La rupture. C’est le mot-clé qui ouvre le programme économique du Nouveau Front populaire (NFP). On pourrait ajouter l’empressement. Dans les quinze premiers jours, ce projet promet, entre autres, l’abrogation de la loi sur les retraites, l’augmentation du traitement des fonctionnaires et du smic. Avec, dans la foulée, des lois sur l’éducation, la santé, les services publics, l’écologie ou encore le logement.
Au total, cela représente le lancement d’un plan de dépenses publiques supplémentaires de 100 milliards d’euros d’ici à la fin de 2025 et de 150 milliards d’euros d’ici à 2027, dont les deux tiers en faveur du pouvoir d’achat.
Pour prouver son sérieux en cette époque de disette budgétaire, le programme met en place un plan de recettes fiscales supplémentaires de 150 milliards, qui se veut massivement redistributif puisque visant les très hauts revenus et les grandes entreprises.
Que pensent les économistes de cette rupture de grande ampleur ? Entre Julia Cagé, qui a travaillé sur ce programme et anticipe un effet de relance massif par l’offre de services publics et la réduction des inégalités, et le chef économiste de la banque Oddo, Bruno Cavalier, qui prédit « le Venezuela sans le pétrole » si toutes ces mesures étaient appliquées, il y a toutes les nuances d’appréciation, lesquelles varient grandement selon les modalités d’application qui seront décidées.
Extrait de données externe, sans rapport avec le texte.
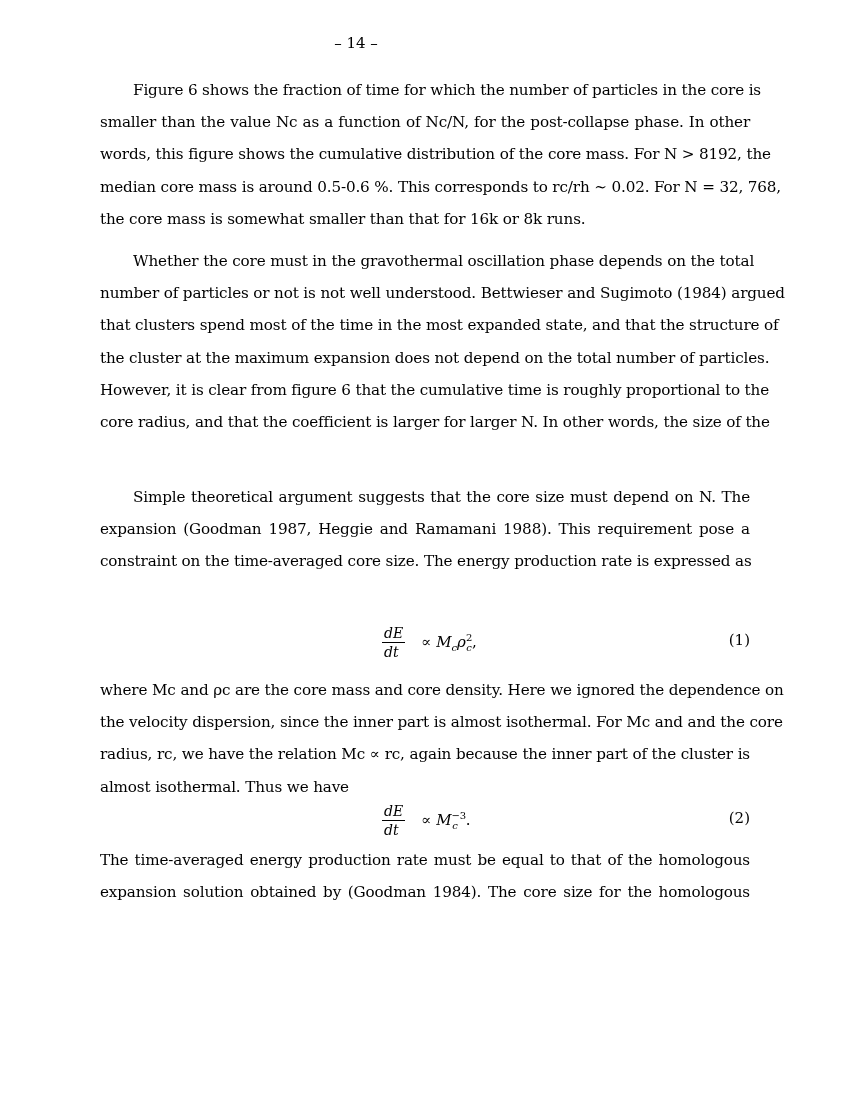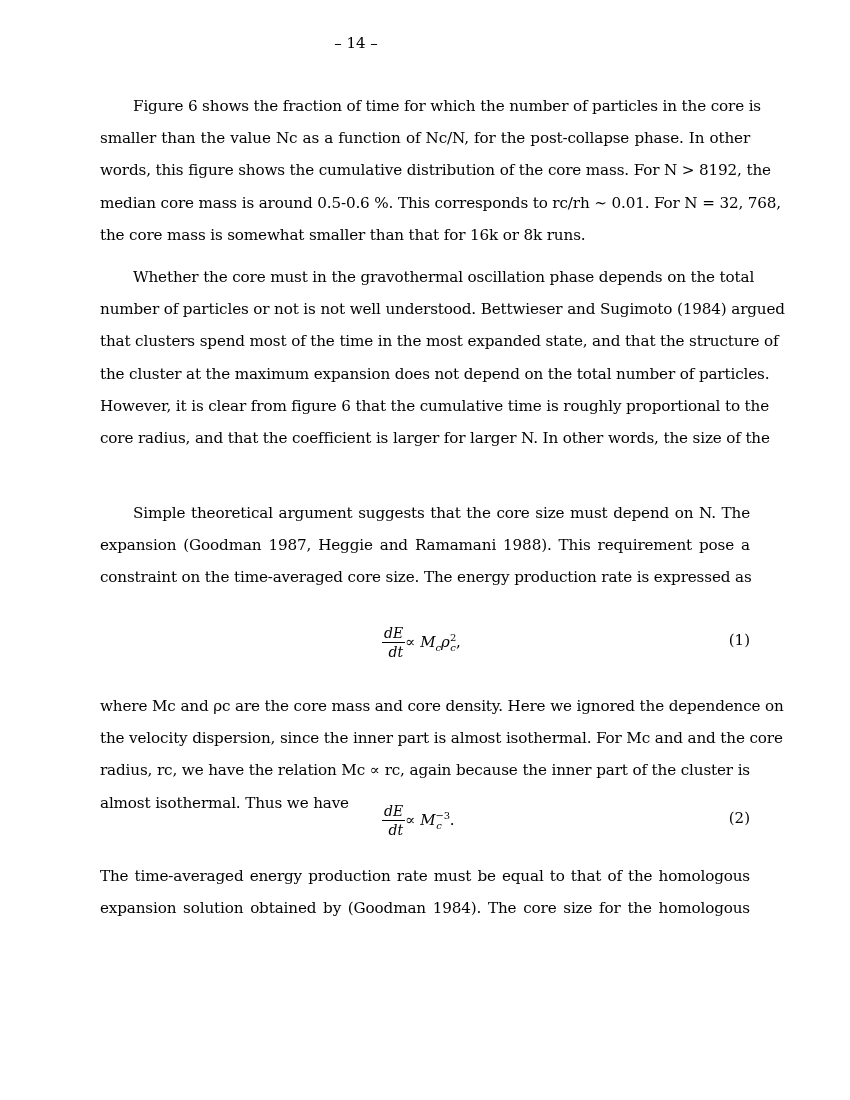"Figure 6 shows the fraction" .body-text { margin-top: 16px -> none }
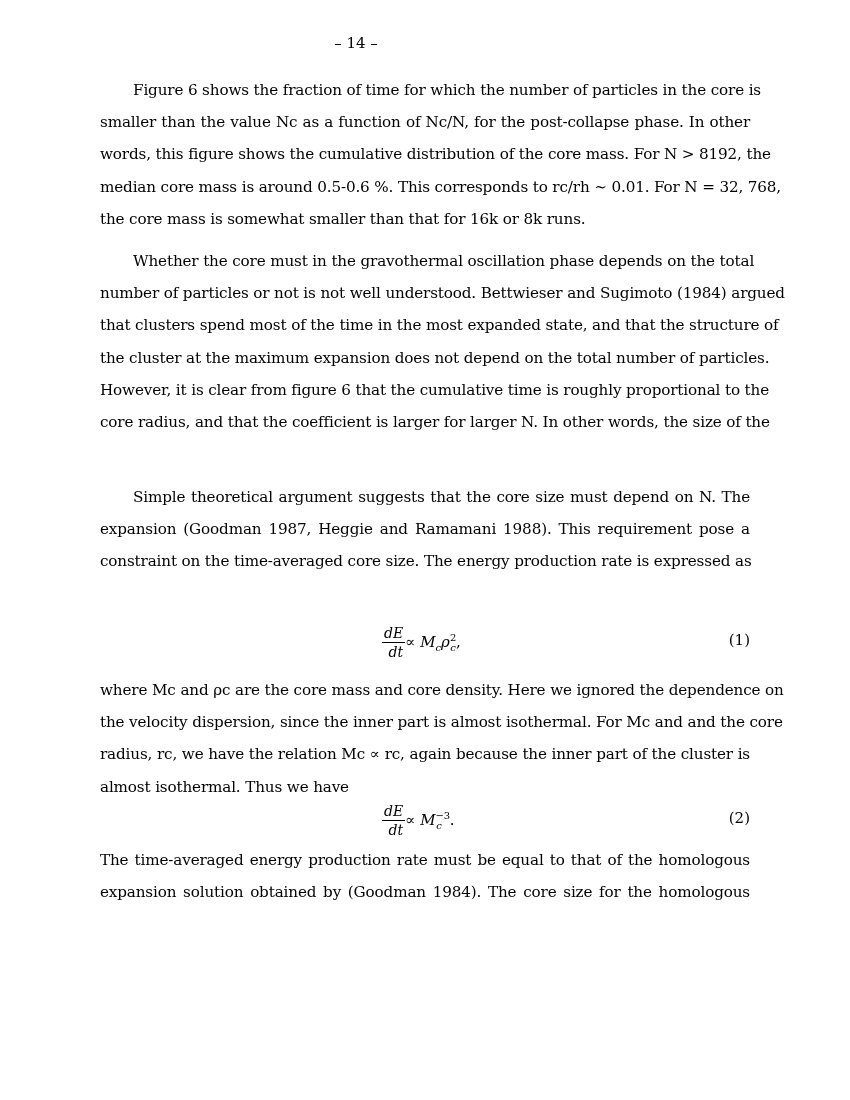"median core mass is around" span.line { text: 0.01 -> 0.02 }
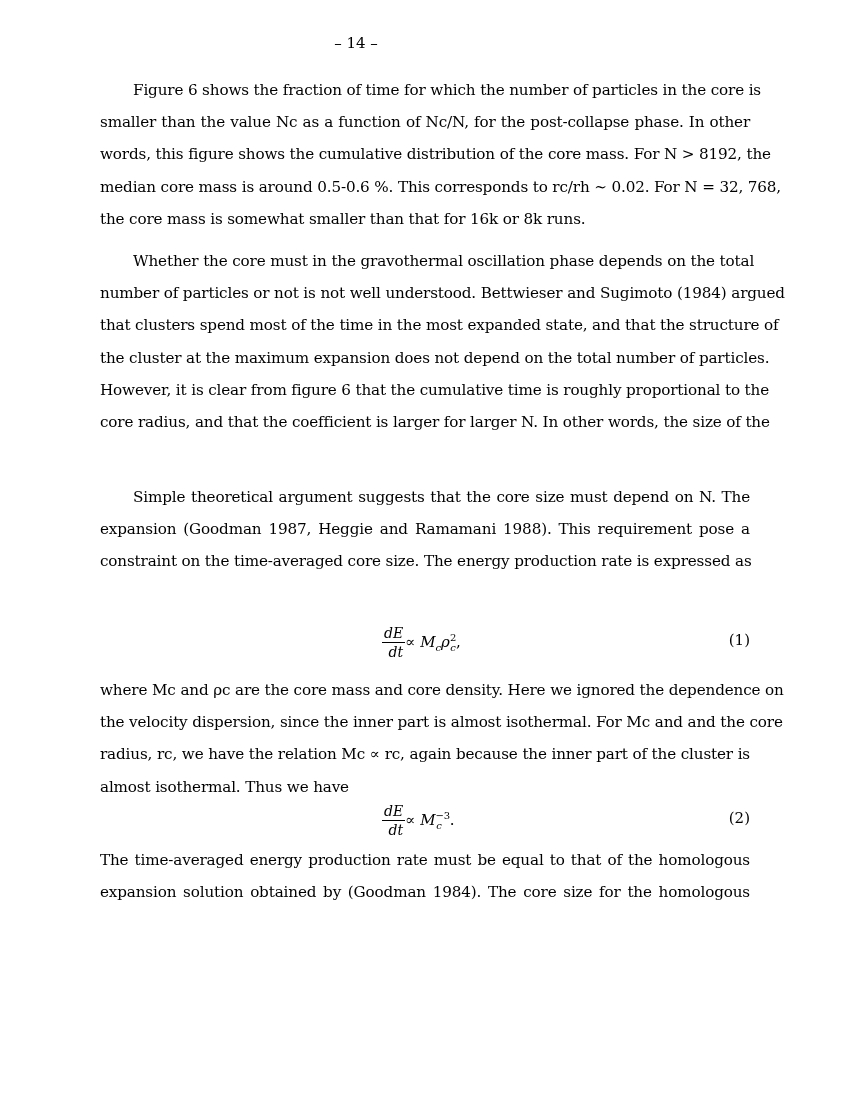"dE" .frac { align-items: flex-end -> flex-start; margin-right: 0 -> 16px }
Passage en revue des trois mesures phares du programme, celles qui enflamment les débats et seront au cœur d’éventuelles alliances.
La mesure : « Dès son arrivée au pouvoir, le Nouveau Front populaire abrogera les décrets mettant en application la réforme des retraites. Durant la législature, [il] organisera une grande conférence avec les partenaires sociaux pour déterminer collectivement les conditions du retour de l’âge légal à 60 ans et du nombre d’annuités associées. »
Chaque mot compte. Comme le souligne l’économiste Michaël Zemmour, l’un des inspirateurs du programme, dans un entretien accordé au Nouvel Obs le 27 juin : « La retraite à 60 ans n’est pas programmée par le NFP, mais apparaît comme un objectif politique. » Et cela change tout. Xavier Timbeau, directeur de l’Observatoire français des conjonctures économiques (OFCE), estime que le coût budgétaire dépend de nombreux paramètres, dont le plus important est la durée de cotisation. « Si on fait passer la durée de cotisation à quarante-cinq ans, au lieu de quarante-deux ans aujourd’hui, avec un passage progressif à quarante-quatre ans, on peut même économiser de l’argent par rapport à la situation actuelle, tout en permettant aux carrières longues de partir dès qu’elles ont tous leurs trimestres », remarque-t-il. La porte reste ouverte face aux partenaires sociaux, même si ces derniers n’ont jamais réussi à s’entendre sur le sujet.